Delhi and the triumph of welfarism

The biggest takeaway from Delhi polls: Incumbents get rewarded for delivering on welfarism provided they are available to all rather than just specific sections. 
Delhi CM Arvind Kejriwal (Express Illustrations| Amit Bandre)
Delhi CM Arvind Kejriwal (Express Illustrations| Amit Bandre)

The 2020 Delhi Assembly elections failed to throw up any surprises despite the high-pitch campaign of the BJP. Most of the pollsters, including us, got it right that it was a highly focused election where the AAP was set to win a comfortable majority and the BJP a not-so-significant gain in seats, with the Congress out of the contest from the very beginning. As predicted, the AAP has indeed romped home, with wins in 62 seats, five fewer than in the previous polls; the BJP’s tally is eight, five more than in 2015, and the Congress remains at zero, like the last time. In fact, in a significant number of seats, the Congress has failed to reach the five-digit mark, a prerequisite to be taken as a serious contender.

Of the eight seats that the BJP has won, two—Vishwas Nagar and Rohini—were won by it in 2015 too. The victory margins in constituencies like Laxmi Nagar, Bijwasan and Adarsh Nagar are around 1,000 votes. But other than a few exceptions, a majority of the seats were decided by a margin of 5,000 or more votes, showing clearly that this was not at all a close election; the AAP was leading outright.

In that scenario, it appears the general hyperbolic campaign that the BJP launched was more aimed at encouraging its own voters and creating an impression that it was seriously in the contest, while the party focused more on micro-targeting in a select few seats to reach respectable numbers.

A closer look at the electoral outcome indicates that the BJP’s strategy in Delhi failed on all the three cardinal features of mobilisational strategy prevalent in India, which veer around the identitarian, material and psychological aspirations of the voters. 

First, while the BJP’s experiment to expand its social support base by having a Poorvanchali face failed to galvanise the migrant voters, this ironically led to the alienation of its core support base of Punjabis, Banias and Jats as revealed by the electoral reversals the party faced in constituencies dominated by them. This alienation of a section of core voters, in combination with the AAP’s outreach to women as a constituency through specific public policy, led to the  BJP’s social support base shrinking further. Thus the BJP lagged behind on the identitarian plank.

Secondly, on the material plank, the party seemed to have committed political hara-kiri, at least in Delhi, when it was perceived as opposing the AAP’s pro-welfare plank around the basic amenities of everyday life as freebies.
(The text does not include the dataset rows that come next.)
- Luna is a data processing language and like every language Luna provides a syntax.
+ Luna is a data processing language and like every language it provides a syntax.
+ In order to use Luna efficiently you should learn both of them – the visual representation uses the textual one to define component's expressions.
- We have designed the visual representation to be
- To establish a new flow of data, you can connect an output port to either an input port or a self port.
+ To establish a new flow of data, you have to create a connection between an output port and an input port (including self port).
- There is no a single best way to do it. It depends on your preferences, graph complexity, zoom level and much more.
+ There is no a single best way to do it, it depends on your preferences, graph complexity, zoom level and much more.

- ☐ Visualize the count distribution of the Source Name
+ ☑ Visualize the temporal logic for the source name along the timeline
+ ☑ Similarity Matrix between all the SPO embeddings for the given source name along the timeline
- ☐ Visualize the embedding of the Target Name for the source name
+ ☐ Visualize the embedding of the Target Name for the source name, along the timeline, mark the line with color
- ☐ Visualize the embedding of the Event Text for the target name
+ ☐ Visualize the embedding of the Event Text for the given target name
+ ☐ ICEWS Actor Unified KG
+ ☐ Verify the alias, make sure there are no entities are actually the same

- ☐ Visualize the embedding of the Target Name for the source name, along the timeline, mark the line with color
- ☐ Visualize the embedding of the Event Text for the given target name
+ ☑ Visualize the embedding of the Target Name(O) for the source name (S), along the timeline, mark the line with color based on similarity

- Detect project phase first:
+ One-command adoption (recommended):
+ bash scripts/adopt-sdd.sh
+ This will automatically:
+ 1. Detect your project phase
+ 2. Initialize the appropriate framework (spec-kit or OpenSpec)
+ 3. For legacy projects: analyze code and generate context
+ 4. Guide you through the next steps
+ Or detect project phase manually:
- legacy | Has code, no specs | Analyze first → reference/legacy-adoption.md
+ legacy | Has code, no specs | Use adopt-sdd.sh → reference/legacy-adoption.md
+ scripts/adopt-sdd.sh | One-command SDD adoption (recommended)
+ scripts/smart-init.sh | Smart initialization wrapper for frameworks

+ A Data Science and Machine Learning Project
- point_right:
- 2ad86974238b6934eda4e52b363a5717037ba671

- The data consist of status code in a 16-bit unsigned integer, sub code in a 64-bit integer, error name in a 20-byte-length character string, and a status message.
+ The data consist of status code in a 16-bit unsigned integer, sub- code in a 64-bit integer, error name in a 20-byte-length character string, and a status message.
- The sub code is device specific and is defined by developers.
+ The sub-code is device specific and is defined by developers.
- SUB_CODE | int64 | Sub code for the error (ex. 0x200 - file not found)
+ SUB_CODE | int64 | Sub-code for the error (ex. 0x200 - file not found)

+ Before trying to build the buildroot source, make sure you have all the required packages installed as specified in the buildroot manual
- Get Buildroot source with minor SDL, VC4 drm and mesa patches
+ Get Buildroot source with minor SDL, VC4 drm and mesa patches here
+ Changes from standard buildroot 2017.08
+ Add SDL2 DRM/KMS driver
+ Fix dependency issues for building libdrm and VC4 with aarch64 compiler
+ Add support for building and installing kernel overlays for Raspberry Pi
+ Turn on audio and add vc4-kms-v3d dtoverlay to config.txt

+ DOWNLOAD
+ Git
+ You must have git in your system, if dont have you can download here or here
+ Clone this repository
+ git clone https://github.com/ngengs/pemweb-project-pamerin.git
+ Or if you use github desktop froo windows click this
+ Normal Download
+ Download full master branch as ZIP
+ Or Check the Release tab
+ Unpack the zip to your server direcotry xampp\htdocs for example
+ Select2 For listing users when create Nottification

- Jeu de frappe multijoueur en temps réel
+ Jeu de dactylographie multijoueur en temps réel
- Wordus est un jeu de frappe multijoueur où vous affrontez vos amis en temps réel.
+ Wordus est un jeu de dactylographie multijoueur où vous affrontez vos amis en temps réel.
This stance of the Delhi BJP is a worrying factor that further entrenches its pro-rich and anti-poor image, which can affect its future electoral prospects at state level. 

The BJP’s unprecedented high level of political investment towards the end of the campaign period led to a mixed outcome for the party. On a positive note for the BJP, it emerged as the only party whose vote share increased, by 6% as compared to the 2015 polls; both the AAP and Congress witnessed a fall in their vote shares, by around 1% and 5% respectively. This aspect must be appreciated all the more in the backdrop of the reasonable likelihood that a majority of votes that the Congress lost would have gone to the AAP on account of the similarity in the socio-economic profile of their voters. However, this positive aspect for the BJP was outshone not only by its massive defeat at the hands of the AAP, but also on account of its failure to shed its anti-poor image.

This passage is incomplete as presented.